The House of Deputies still had to vote its consent to the choice of the bishops. But before it did, one by one, women crowded the eight microphones and gave their testimonies. Sixty, seventy, eighty year-old women recalled how hard they had fought to even be allowed a vote at the Convention. Twenty, thirty, forty year-old women spoke of how excited they were to tell their daughters that their bishop was a sister. A few men (no women, I should note) stood up against Jefferts Schori, saying her election would cut us off even further from the rest of the world church. But more men spoke of how they were excited to now celebrate with their wives.

Next to me and in front of me, as I listened to the testimony, elderly women were smiling so broadly - I realized that I had no conception of how vindicated they must feel.
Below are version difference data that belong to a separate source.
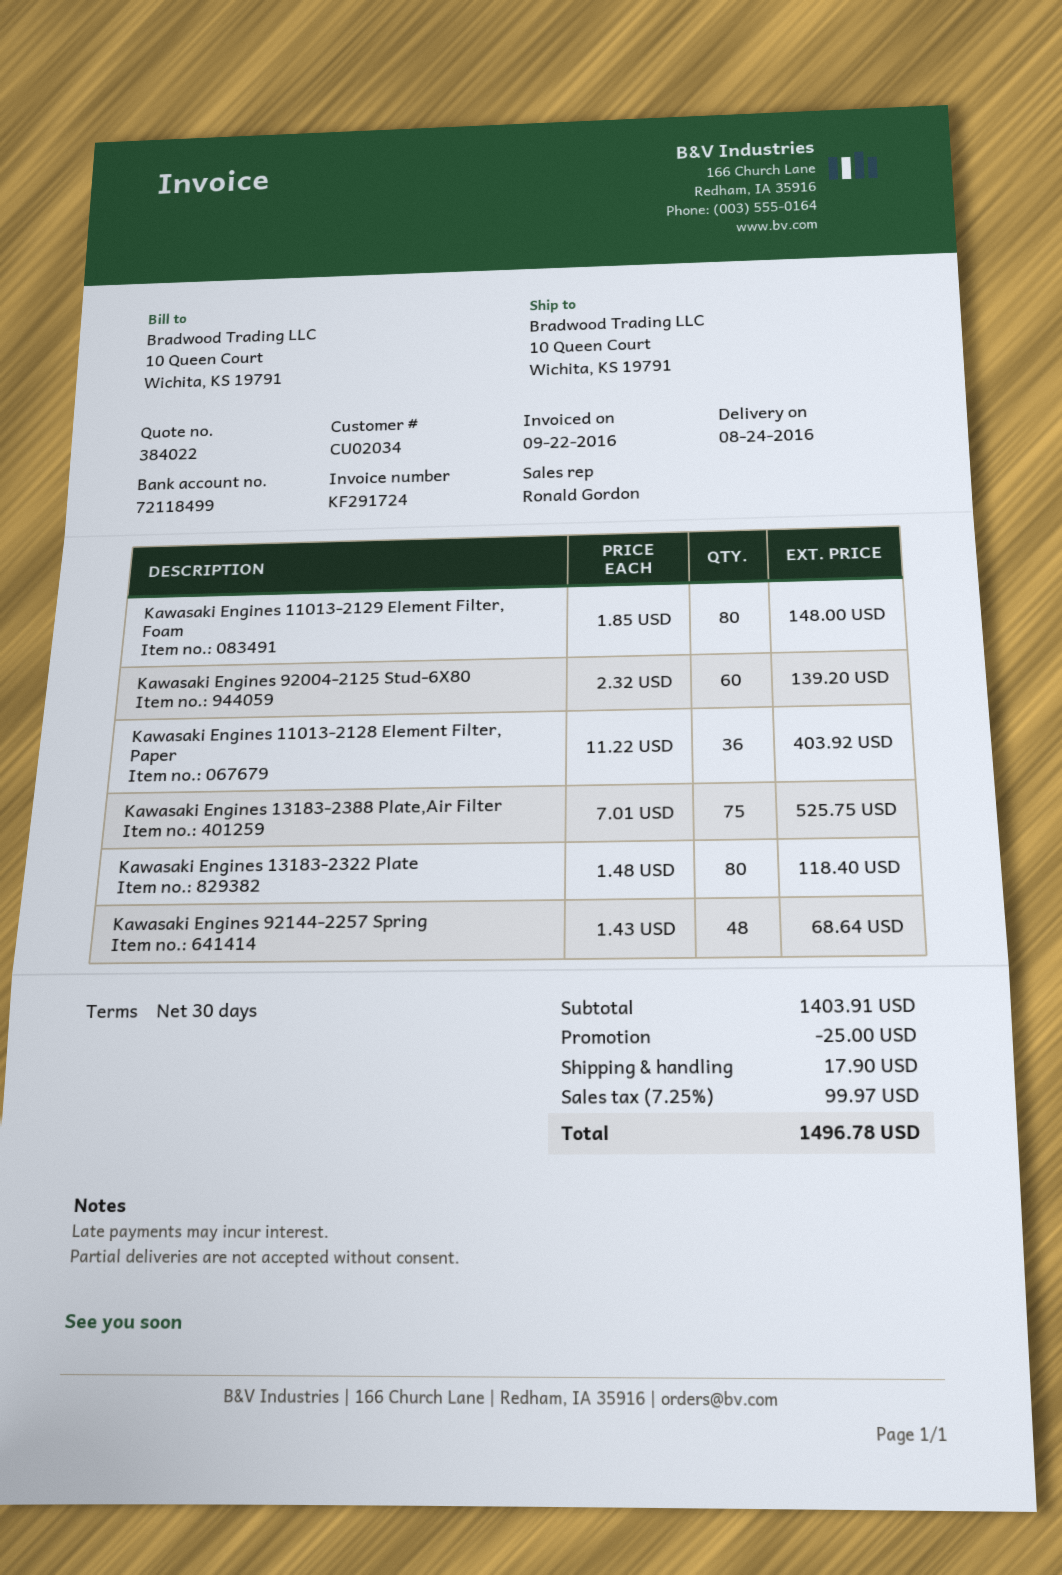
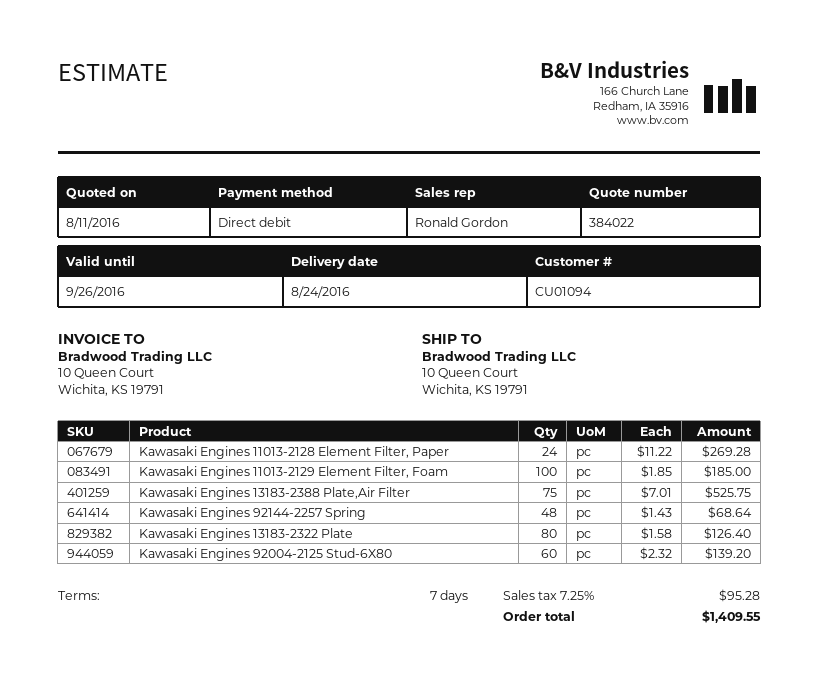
payment terms: 30 days -> 7 days
customer number: CU02034 -> CU01094
Kawasaki Engines 11013-2129 Element Filter, Foam: 80 x 1.85 = 148.00 -> 100 x 1.85 = 185.00
Kawasaki Engines 11013-2128 Element Filter, Paper: 36 x 11.22 = 403.92 -> 24 x 11.22 = 269.28
Kawasaki Engines 13183-2322 Plate: 80 x 1.48 = 118.40 -> 80 x 1.58 = 126.40
discount: 25.00 -> none
shipping: 17.90 -> none
tax: 7.25% = 99.97 -> 7.25% = 95.28
total: 1496.78 -> 1409.55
Thirty years ago, these women were radical pioneers of progress - now one of their own would be representing all women everywhere in conversations that previously have never fallen on female ears. Many had water in their eyes, trickling down their cheeks and into the happy corners of their beaming lips.

My friend Karl gives advice on successful activism - it's important to re-iterate that he is NOT calling for compromise.

Where they met opposition, they didn’t belittle those challenging them, they
engaged those individuals in dialogue, eventually persuading the vast majority.

This was exactly how Episcopal women achieved their right to vote (in fucking 1973!) and then consequently their access to ordination. They put forth very clearly that they were equally valued and spiritually sensitive as men were - no qualifiers or exceptions. They did not convince people by villifying those who disagreed with them - they did so by showing their love for their church and for the people in it. As a related aside, it was the opponents of the women who did the vilifying, declaring those who supported the ordination of women as "betrayers of Scripture" and "revisionist."

But they were not shaken: the women engaged their opponents with their honest interests fully visible - they wanted full inclusion, and that is exactly what they demanded. They didn't curl up into balls of self-comforting isolation whenever they encountered dissent: rather, they steered themselves deliberately into those shaky waters in order to listen, learn, discuss, and reconcile.

I think the ridiculous events put on by the UW College Republicans are seen by members of that group as attempts to "engage opponents" and "steer into dissent" - but the intention of these events is clearly NOT reconciliation.

Wherever activism's real goal is to reconcile differences for the sake of mutual progress - rather than to convince (another way to say "conquer") or to silence - activism becomes change. I witnessed the fruits of this yesterday night. People are very excited. I just got handed an awesome pink button pin that reads "It's a girl!" with the new bishop's name on it.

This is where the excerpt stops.